The safety and scientific validity of this study is the responsibility of the study sponsor and investigators. Listing a study does not mean it has been evaluated by the U.S. Federal Government. Read our disclaimer for details.
 
ClinicalTrials.gov Identifier: NCT02078713
Recruitment Status : Completed
First Posted : March 5, 2014
Results First Posted : November 19, 2018
Last Update Posted : November 19, 2018
Sponsor:
Collaborator:
Patient-Centered Outcomes Research Institute
Information provided by (Responsible Party):
University of California, San Francisco

Brief Summary:

The investigators have designed a tablet-based decision support tool to help women learn more about their birth control options and support them in choosing a method they are happy with. The investigators will test whether the decision support tool helps women choose a birth control method they can continue using successfully by having some women use the tool before their birth control-related visit to a health care provider, and some women not use the tool before their visit. The investigators will then follow up with all the women at four months and seven months after their visit to see if they are still using the birth control method they chose at the visit and how happy they are with the method.

Hypotheses:

  1. Women who use the contraceptive decision support tool will be more likely to continue using their chosen method at 4 and 7 months follow-up, compared to women who receive usual care.
  2. The contraceptive decision support tool will increase women's knowledge, choice of, and use of highly effective reversible contraception, compared to usual care.
  3. The contraceptive decision support tool will decrease decision conflict, compared to usual care.
  4. The contraceptive decision support tool will increase patient satisfaction with the clinic visit and with their method, compared to usual care.
  5. Women who use the contraceptive decision support tool will have fewer unintended pregnancies during the follow-up period, compared to women who received usual care.
  6. The contraceptive decision support tool will increase shared patient-provider decision making in contraceptive counseling visits, compared to usual care.
  7. The contraceptive decision support tool will decrease provider frustration when providing contraceptive counseling and increase provider job satisfaction.
  8. Women using the tool will be more likely to report use of any moderately or highly effective method of contraception at 4 and 7 months follow-up, compared to women not using the tool.

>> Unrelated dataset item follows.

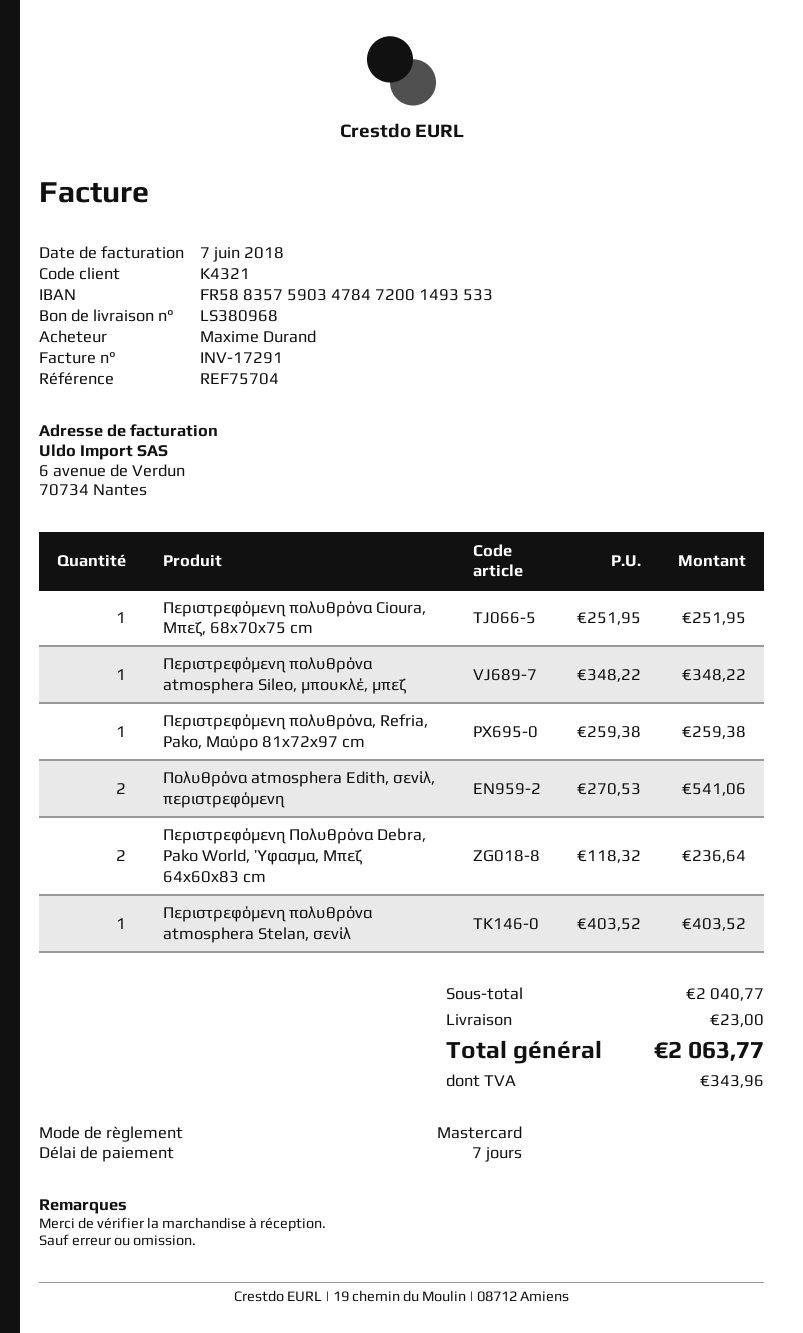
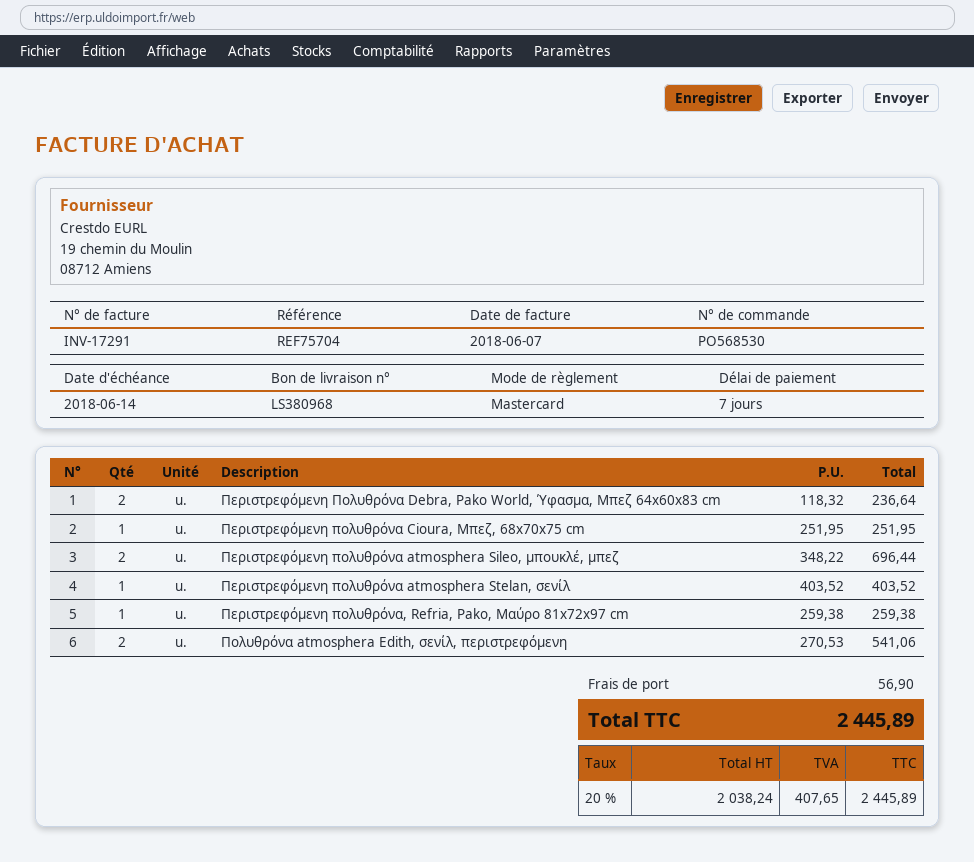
Περιστρεφόμενη πολυθρόνα atmosphera Sileo, μπουκλέ, μπεζ: 1 x 348.22 = 348.22 -> 2 x 348.22 = 696.44
shipping: 23.00 -> 56.90
tax: 343.96 -> 407.65
total: 2063.77 -> 2445.89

Condition or disease Intervention/treatment Phase
Contraception Contraceptive Behavior Behavioral: Contraceptive Decision Support Tool Not Applicable

Detailed Description:

The impacts of unintended pregnancy include adverse maternal and infant outcomes for women who continue their pregnancies, with higher rates of infant low birth weight, infant mortality, and maternal mortality and morbidity for these pregnancies as compared to planned pregnancies. In addition, children resulting from unplanned pregnancies have been found to be more likely to experience developmental delay.

Over the past several decades, the proportion of unintended pregnancy in the United States has remained stubbornly high at approximately 50%. Each year, one in 20 women of reproductive age experiences an unintended pregnancy, and it is estimated that over half of women will have an unintended pregnancy in their lifetime. This high rate of unintended pregnancy in the United States places a heavy burden on both women and the health care system. A disproportionate amount of this burden is experienced by minority women and women of lower socioeconomic status. Given the high rate of unintended pregnancies in this country, interventions designed to help women achieve their fertility goals could have a substantial impact on their health outcomes and life course. In addition, identifying strategies that are appropriate for use in high-risk, diverse populations could address disparities in women's ability to plan their pregnancies.

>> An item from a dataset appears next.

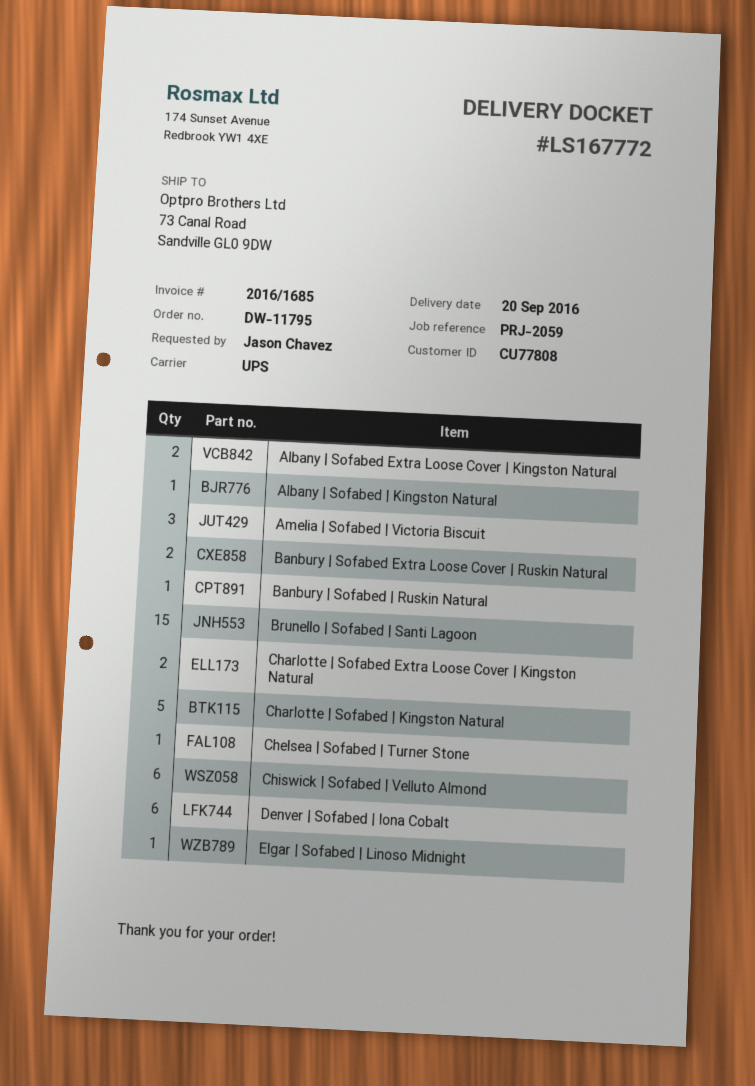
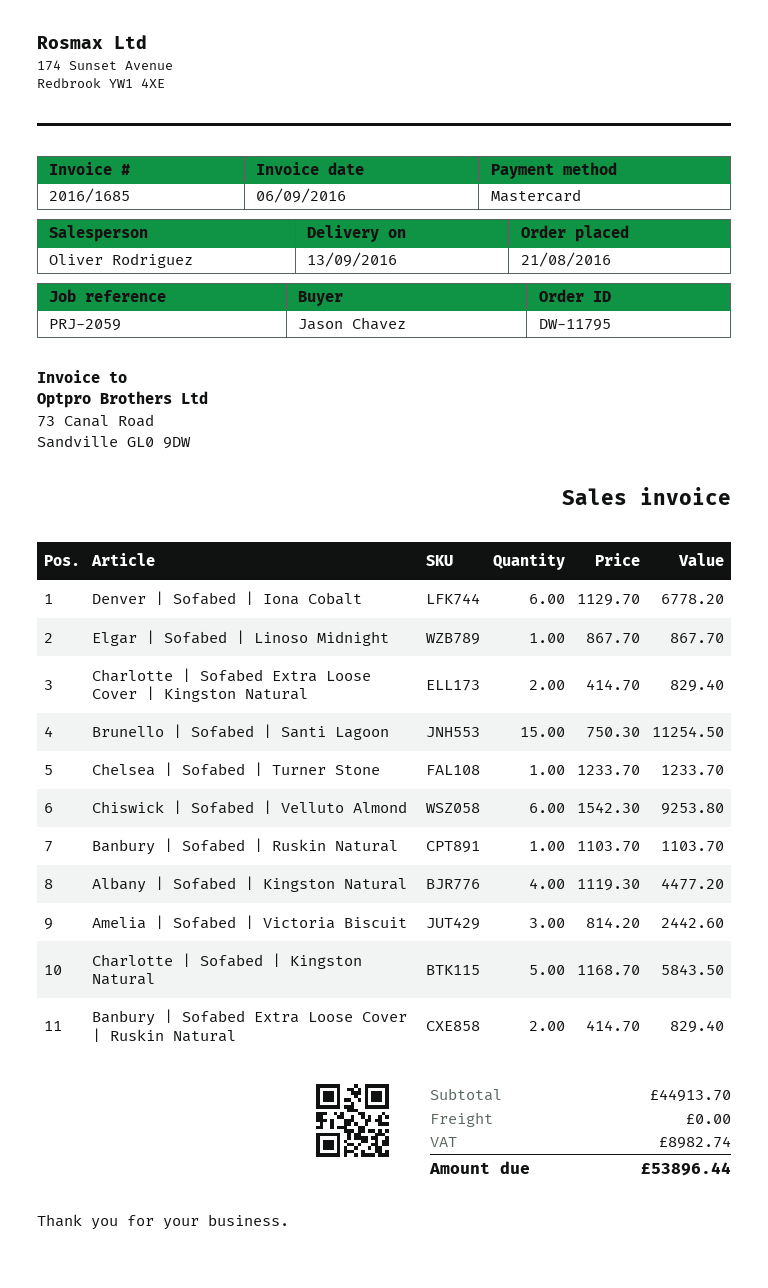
delivery date: 2016-09-20 -> 2016-09-13
Albany | Sofabed Extra Loose Cover | Kingston Natural: 2 -> none
Albany | Sofabed | Kingston Natural: 1 -> 4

The investigators propose a cluster randomized trial to investigate the effect of an interactive, tablet-based contraceptive decision support tool that women will use immediately prior to their contraceptive counseling visits. The goal of the tool is to facilitate shared decision-making between the woman and her health care provider, with the ultimate goal of helping the woman to choose a contraceptive method that is consistent with her values and preferences, and is therefore best suited to helping her to avoid an unplanned pregnancy. The tool will be available in both English and Spanish.

The investigators will measure the tool's effect on women's contraceptive continuation, as well as on their experience of contraceptive counseling, measured both quantitatively and qualitatively. In addition, the investigators will collect quantitative and qualitative data to determine the impact of the implementation of this tool on the experiences of providers and the clinics in which they work.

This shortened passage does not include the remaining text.